RECORDS FOR THIS EXERCISE.
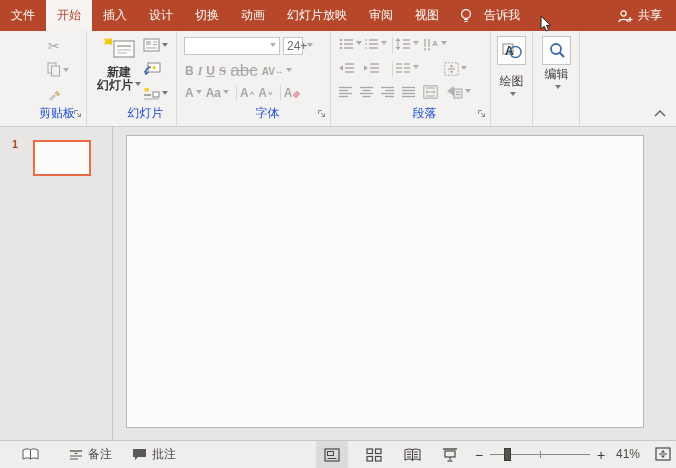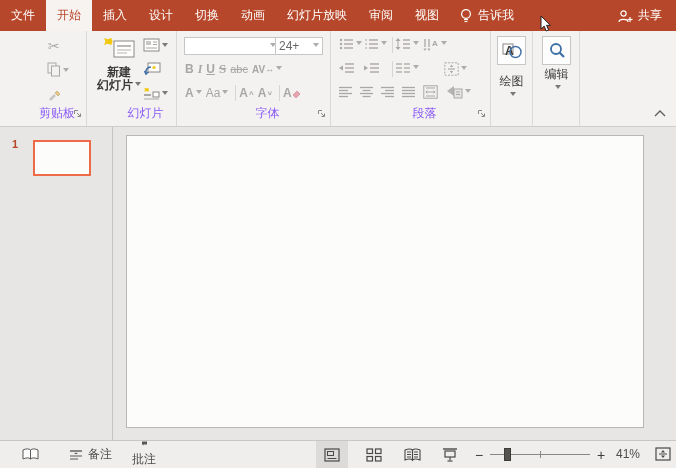--- a/index.html
+++ b/index.html
@@ -4,30 +4,30 @@
 <style>
   * { margin:0; padding:0; box-sizing:border-box; }
   html,body { width:676px; height:468px; overflow:hidden; }
   body { font-family:"Liberation Sans","DejaVu Sans",sans-serif; font-size:12px; color:#444; background:#E8E6E4; }
   .app { position:relative; width:676px; height:468px; }
 
   
   .menubar { position:relative; display:flex; align-items:stretch; height:31px; background:#B7472A; color:#fff; }
   .tab { display:flex; align-items:center; padding:0 11px; cursor:default; white-space:nowrap; }
   .tab.selected { background:#F7F3F0; color:#B7472A; }
-  .tellme { display:flex; align-items:center; gap:6px; padding:0 10px; }
+  .tellme { display:flex; align-items:center; gap:12px; padding:0 10px; }
   .share { display:flex; align-items:center; gap:5px; padding:0 14px; margin-left:auto; }
   .micon { display:inline-flex; }
   .cursor { position:absolute; left:540px; top:15px; z-index:50; }
 
   
   .ribbon { position:relative; display:flex; height:96px; background:#F4F2F0; border-bottom:1px solid #CFCDCB; }
   .grp { position:relative; height:95px; flex:0 0 auto; }
   .grp + .grp { border-left:1px solid #DBD9D7; }
-  .grplabel { position:absolute; bottom:4px; left:0; right:0; text-align:center; color:#8b5cf6;margin-left:28px; }
+  .grplabel { position:absolute; bottom:4px; left:0; right:0; text-align:center; color:#1d4ed8;margin-left:28px; }
   .launcher { position:absolute; bottom:5px; right:4px; }
   .bigbtn { position:absolute; top:5px; display:flex; flex-direction:column; align-items:center; cursor:default; }
   .biglabel { color:#3B3A39; line-height:13px; text-align:center; }
   .dd { display:inline-block; width:0; height:0; border:3px solid transparent; border-top:4px solid #7A7876; margin-left:2px; vertical-align:middle; }
   .dd.dis { border-top-color:#AEACAA; }
   .mini { position:absolute; display:flex; align-items:center; }
   .vline { display:inline-block; width:1px; height:16px; background:#D8D6D4; margin:0 3px; }
   .glyph { color:#A9A7A5; font-weight:bold; font-size:12px; }
   .combo { position:absolute; height:18px; background:#fff; border:1px solid #C8C6C4; display:flex; align-items:center; padding:0 3px; color:#6A6866; }
   .combo .dd { margin-left:auto; }
@@ -207,52 +207,52 @@
         <span class="dd"></span>
       </div>
       <div class="grplabel">幻灯片</div>
     </div>
 
     <div class="grp" style="width:154px;">
       <div class="combo" style="left:7px; top:6px; width:96px;">
         <span></span>
         <span class="dd dis"></span>
       </div>
-      <div class="combo" style="left:98px; top:6px; width:48px;text-align:right;">
+      <div class="combo" style="left:106px; top:6px; width:20px;text-align:right;">
         <span>24+</span>
         <span class="dd dis"></span>
       </div>
       <div class="row2">
         <span class="fbtn glyph">
             <span>B</span>
           </span>
         <span class="fbtn glyph ser" style="font-style:italic;">
             <span>I</span>
           </span>
         <span class="fbtn glyph" style="text-decoration:underline;">
             <span>U</span>
           </span>
         <span class="fbtn glyph ser" style="text-decoration:line-through; font-size:13px;">
             <span>S</span>
           </span>
-        <span class="fbtn glyph" style="text-decoration:line-through; font-weight:normal; font-size:11px;">
+        <span class="fbtn glyph" style="text-decoration:line-through; font-weight:normal; font-size:17px;">
             <span>abc</span>
           </span>
         <span class="fbtn glyph" style="font-size:10px; letter-spacing:0;">
             <span>AV</span>
             <span style="font-weight:normal; font-size:9px;">↔</span>
             <span class="dd dis"></span>
           </span>
       </div>
       <div class="row3">
         <span class="fbtn glyph">
             <span>A</span>
             <span class="dd dis"></span>
           </span>
-        <span class="fbtn glyph" style="font-weight:normal;">
+        <span class="fbtn glyph" style="font-weight:bold;">
             <span>Aa</span>
             <span class="dd dis"></span>
           </span>
         <span class="vline"></span>
         <span class="fbtn glyph caret-up">
             <span>A</span>
           </span>
         <span class="fbtn glyph caret-dn">
             <span>A</span>
           </span>
@@ -473,21 +473,21 @@
     </span>
     <span class="sb-item" style="margin-left:18px;">
       <svg width="14" height="12" viewBox="0 0 14 12">
           <line x1="1" y1="2" x2="13" y2="2" stroke="#5B5957" stroke-width="1.4"></line>
           <path d="M5 5 L9 5 L7 3.4 Z" fill="#5B5957"></path>
           <line x1="1" y1="7" x2="13" y2="7" stroke="#5B5957"></line>
           <line x1="1" y1="10" x2="9" y2="10" stroke="#5B5957"></line>
         </svg>
       <span>备注</span>
     </span>
-    <span class="sb-item" style="margin-left:8px;flex-direction:column;">
+    <span class="sb-item" style="margin-left:8px;">
       <svg width="15" height="13" viewBox="0 0 15 13">
           <path d="M1 1 H14 V9 H6 L3 12 V9 H1 Z" fill="#5B5957"></path>
         </svg>
       <span>批注</span>
     </span>
 
     <span style="margin-left:auto;"></span>
     <span class="viewbtn selected">
       <svg width="16" height="14" viewBox="0 0 16 14">
           <rect x="1" y="1" width="14" height="12" fill="none" stroke="#4A4846" stroke-width="1.2"></rect>

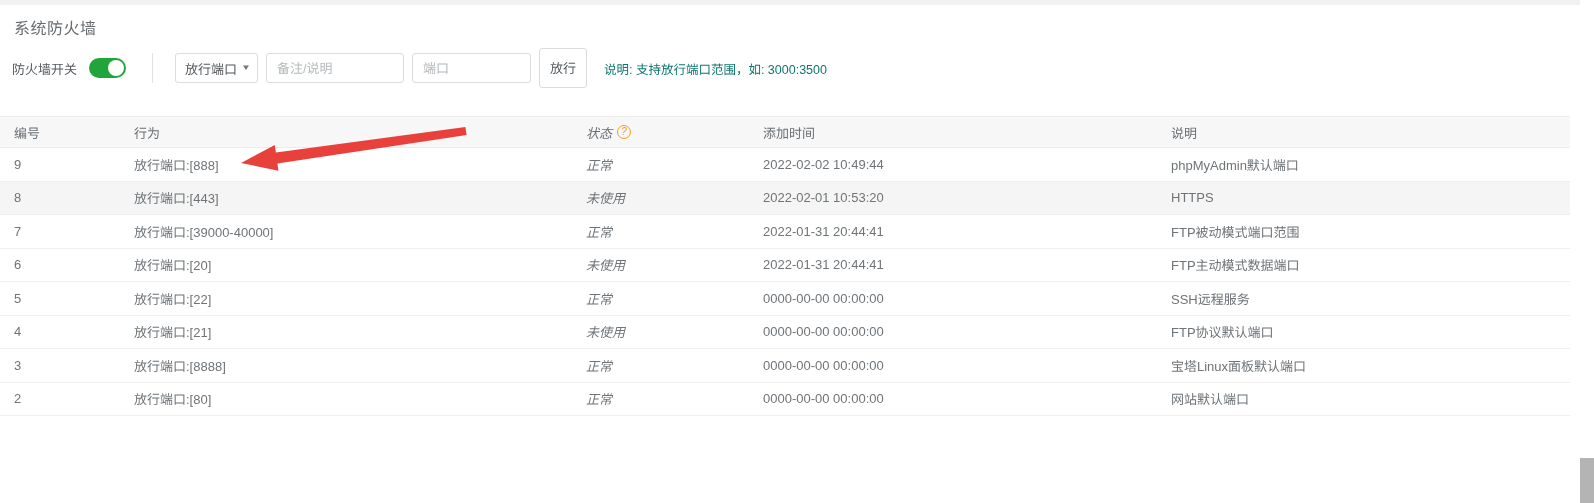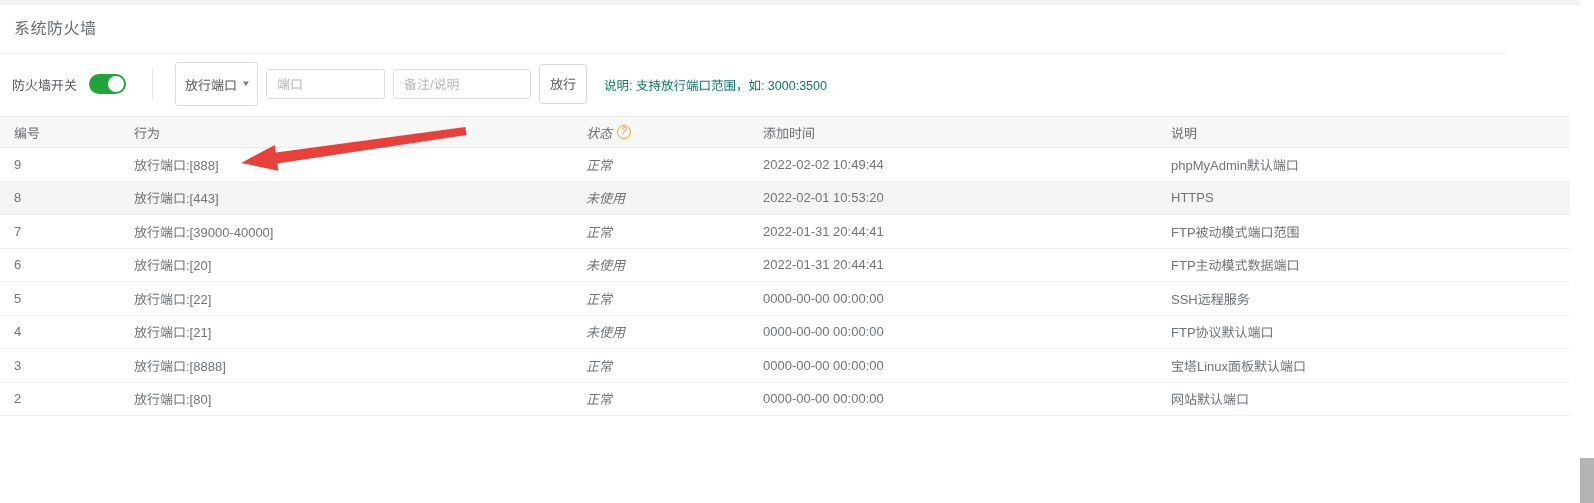--- a/index.html
+++ b/index.html
@@ -42,21 +42,21 @@
     margin-left: 14px;
     font-size: 16px;
     color: #666b6f;
     letter-spacing: .5px;
     line-height: 1;
   }
 
   
   .toolbar {
     position: absolute;
-    left: 0; top: 55px;
+    left: 0; top: 39px;
     width: 1594px; height: 58px;
     background: #ffffff;
     display: flex;
     align-items: center;
     padding-left: 12px;
   }
 
   .fw-switch-label {
     font-size: 13px;
     color: #555a5e;
@@ -82,21 +82,21 @@
 
   .vdivider {
     width: 1px;
     height: 30px;
     background: #e2e2e2;
     margin: 0 22px 0 26px;
     flex: 0 0 auto;
   }
 
   .select-box {
-    height: 44px;
+    height: 30px;
     min-width: 74px;
     border: 1px solid #dcdcdc;
     border-radius: 3px;
     background: #ffffff;
     display: flex;
     align-items: center;
     padding: 0 7px 0 9px;
     font-size: 13px;
     color: #555a5e;
     cursor: pointer;
@@ -257,23 +257,23 @@
       <span class="knob"></span>
     </span>
 
     <span class="vdivider"></span>
 
     <div class="select-box">
       <span>放行端口</span>
       <span class="caret">▼</span>
     </div>
 
+    <input class="txt-input input-note" type="text" placeholder="备注/说明" style="">
+
     <input class="txt-input input-port" type="text" placeholder="端口" style="">
-
-    <input class="txt-input input-note" type="text" placeholder="备注/说明" style="">
 
     <button class="btn-allow">放行</button>
 
     <span class="hint">说明: 支持放行端口范围，如: 3000:3500</span>
   </div>
 
   <div class="table-wrap">
     <table class="fw-table">
       <colgroup>
         <col class="col-id">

ACTIVITY.
Print every entry verbatim and leave all pictures out.

REPLY TO THE TASK.
--- a/index.html
+++ b/index.html
@@ -4,30 +4,30 @@
 <style>
   * { margin:0; padding:0; box-sizing:border-box; }
   html,body { width:676px; height:468px; overflow:hidden; }
   body { font-family:"Liberation Sans","DejaVu Sans",sans-serif; font-size:12px; color:#444; background:#E8E6E4; }
   .app { position:relative; width:676px; height:468px; }
 
   
   .menubar { position:relative; display:flex; align-items:stretch; height:31px; background:#B7472A; color:#fff; }
   .tab { display:flex; align-items:center; padding:0 11px; cursor:default; white-space:nowrap; }
   .tab.selected { background:#F7F3F0; color:#B7472A; }
-  .tellme { display:flex; align-items:center; gap:6px; padding:0 10px; }
+  .tellme { display:flex; align-items:center; gap:12px; padding:0 10px; }
   .share { display:flex; align-items:center; gap:5px; padding:0 14px; margin-left:auto; }
   .micon { display:inline-flex; }
   .cursor { position:absolute; left:540px; top:15px; z-index:50; }
 
   
   .ribbon { position:relative; display:flex; height:96px; background:#F4F2F0; border-bottom:1px solid #CFCDCB; }
   .grp { position:relative; height:95px; flex:0 0 auto; }
   .grp + .grp { border-left:1px solid #DBD9D7; }
-  .grplabel { position:absolute; bottom:4px; left:0; right:0; text-align:center; color:#8b5cf6;margin-left:28px; }
+  .grplabel { position:absolute; bottom:4px; left:0; right:0; text-align:center; color:#1d4ed8;margin-left:28px; }
   .launcher { position:absolute; bottom:5px; right:4px; }
   .bigbtn { position:absolute; top:5px; display:flex; flex-direction:column; align-items:center; cursor:default; }
   .biglabel { color:#3B3A39; line-height:13px; text-align:center; }
   .dd { display:inline-block; width:0; height:0; border:3px solid transparent; border-top:4px solid #7A7876; margin-left:2px; vertical-align:middle; }
   .dd.dis { border-top-color:#AEACAA; }
   .mini { position:absolute; display:flex; align-items:center; }
   .vline { display:inline-block; width:1px; height:16px; background:#D8D6D4; margin:0 3px; }
   .glyph { color:#A9A7A5; font-weight:bold; font-size:12px; }
   .combo { position:absolute; height:18px; background:#fff; border:1px solid #C8C6C4; display:flex; align-items:center; padding:0 3px; color:#6A6866; }
   .combo .dd { margin-left:auto; }
@@ -207,52 +207,52 @@
         <span class="dd"></span>
       </div>
       <div class="grplabel">幻灯片</div>
     </div>
 
     <div class="grp" style="width:154px;">
       <div class="combo" style="left:7px; top:6px; width:96px;">
         <span></span>
         <span class="dd dis"></span>
       </div>
-      <div class="combo" style="left:98px; top:6px; width:48px;text-align:right;">
+      <div class="combo" style="left:106px; top:6px; width:20px;text-align:right;">
         <span>24+</span>
         <span class="dd dis"></span>
       </div>
       <div class="row2">
         <span class="fbtn glyph">
             <span>B</span>
           </span>
         <span class="fbtn glyph ser" style="font-style:italic;">
             <span>I</span>
           </span>
         <span class="fbtn glyph" style="text-decoration:underline;">
             <span>U</span>
           </span>
         <span class="fbtn glyph ser" style="text-decoration:line-through; font-size:13px;">
             <span>S</span>
           </span>
-        <span class="fbtn glyph" style="text-decoration:line-through; font-weight:normal; font-size:11px;">
+        <span class="fbtn glyph" style="text-decoration:line-through; font-weight:normal; font-size:17px;">
             <span>abc</span>
           </span>
         <span class="fbtn glyph" style="font-size:10px; letter-spacing:0;">
             <span>AV</span>
             <span style="font-weight:normal; font-size:9px;">↔</span>
             <span class="dd dis"></span>
           </span>
       </div>
       <div class="row3">
         <span class="fbtn glyph">
             <span>A</span>
             <span class="dd dis"></span>
           </span>
-        <span class="fbtn glyph" style="font-weight:normal;">
+        <span class="fbtn glyph" style="font-weight:bold;">
             <span>Aa</span>
             <span class="dd dis"></span>
           </span>
         <span class="vline"></span>
         <span class="fbtn glyph caret-up">
             <span>A</span>
           </span>
         <span class="fbtn glyph caret-dn">
             <span>A</span>
           </span>
@@ -473,21 +473,21 @@
     </span>
     <span class="sb-item" style="margin-left:18px;">
       <svg width="14" height="12" viewBox="0 0 14 12">
           <line x1="1" y1="2" x2="13" y2="2" stroke="#5B5957" stroke-width="1.4"></line>
           <path d="M5 5 L9 5 L7 3.4 Z" fill="#5B5957"></path>
           <line x1="1" y1="7" x2="13" y2="7" stroke="#5B5957"></line>
           <line x1="1" y1="10" x2="9" y2="10" stroke="#5B5957"></line>
         </svg>
       <span>备注</span>
     </span>
-    <span class="sb-item" style="margin-left:8px;flex-direction:column;">
+    <span class="sb-item" style="margin-left:8px;">
       <svg width="15" height="13" viewBox="0 0 15 13">
           <path d="M1 1 H14 V9 H6 L3 12 V9 H1 Z" fill="#5B5957"></path>
         </svg>
       <span>批注</span>
     </span>
 
     <span style="margin-left:auto;"></span>
     <span class="viewbtn selected">
       <svg width="16" height="14" viewBox="0 0 16 14">
           <rect x="1" y="1" width="14" height="12" fill="none" stroke="#4A4846" stroke-width="1.2"></rect>

--- a/index.html
+++ b/index.html
@@ -42,21 +42,21 @@
     margin-left: 14px;
     font-size: 16px;
     color: #666b6f;
     letter-spacing: .5px;
     line-height: 1;
   }
 
   
   .toolbar {
     position: absolute;
-    left: 0; top: 55px;
+    left: 0; top: 39px;
     width: 1594px; height: 58px;
     background: #ffffff;
     display: flex;
     align-items: center;
     padding-left: 12px;
   }
 
   .fw-switch-label {
     font-size: 13px;
     color: #555a5e;
@@ -82,21 +82,21 @@
 
   .vdivider {
     width: 1px;
     height: 30px;
     background: #e2e2e2;
     margin: 0 22px 0 26px;
     flex: 0 0 auto;
   }
 
   .select-box {
-    height: 44px;
+    height: 30px;
     min-width: 74px;
     border: 1px solid #dcdcdc;
     border-radius: 3px;
     background: #ffffff;
     display: flex;
     align-items: center;
     padding: 0 7px 0 9px;
     font-size: 13px;
     color: #555a5e;
     cursor: pointer;
@@ -257,23 +257,23 @@
       <span class="knob"></span>
     </span>
 
     <span class="vdivider"></span>
 
     <div class="select-box">
       <span>放行端口</span>
       <span class="caret">▼</span>
     </div>
 
+    <input class="txt-input input-note" type="text" placeholder="备注/说明" style="">
+
     <input class="txt-input input-port" type="text" placeholder="端口" style="">
-
-    <input class="txt-input input-note" type="text" placeholder="备注/说明" style="">
 
     <button class="btn-allow">放行</button>
 
     <span class="hint">说明: 支持放行端口范围，如: 3000:3500</span>
   </div>
 
   <div class="table-wrap">
     <table class="fw-table">
       <colgroup>
         <col class="col-id">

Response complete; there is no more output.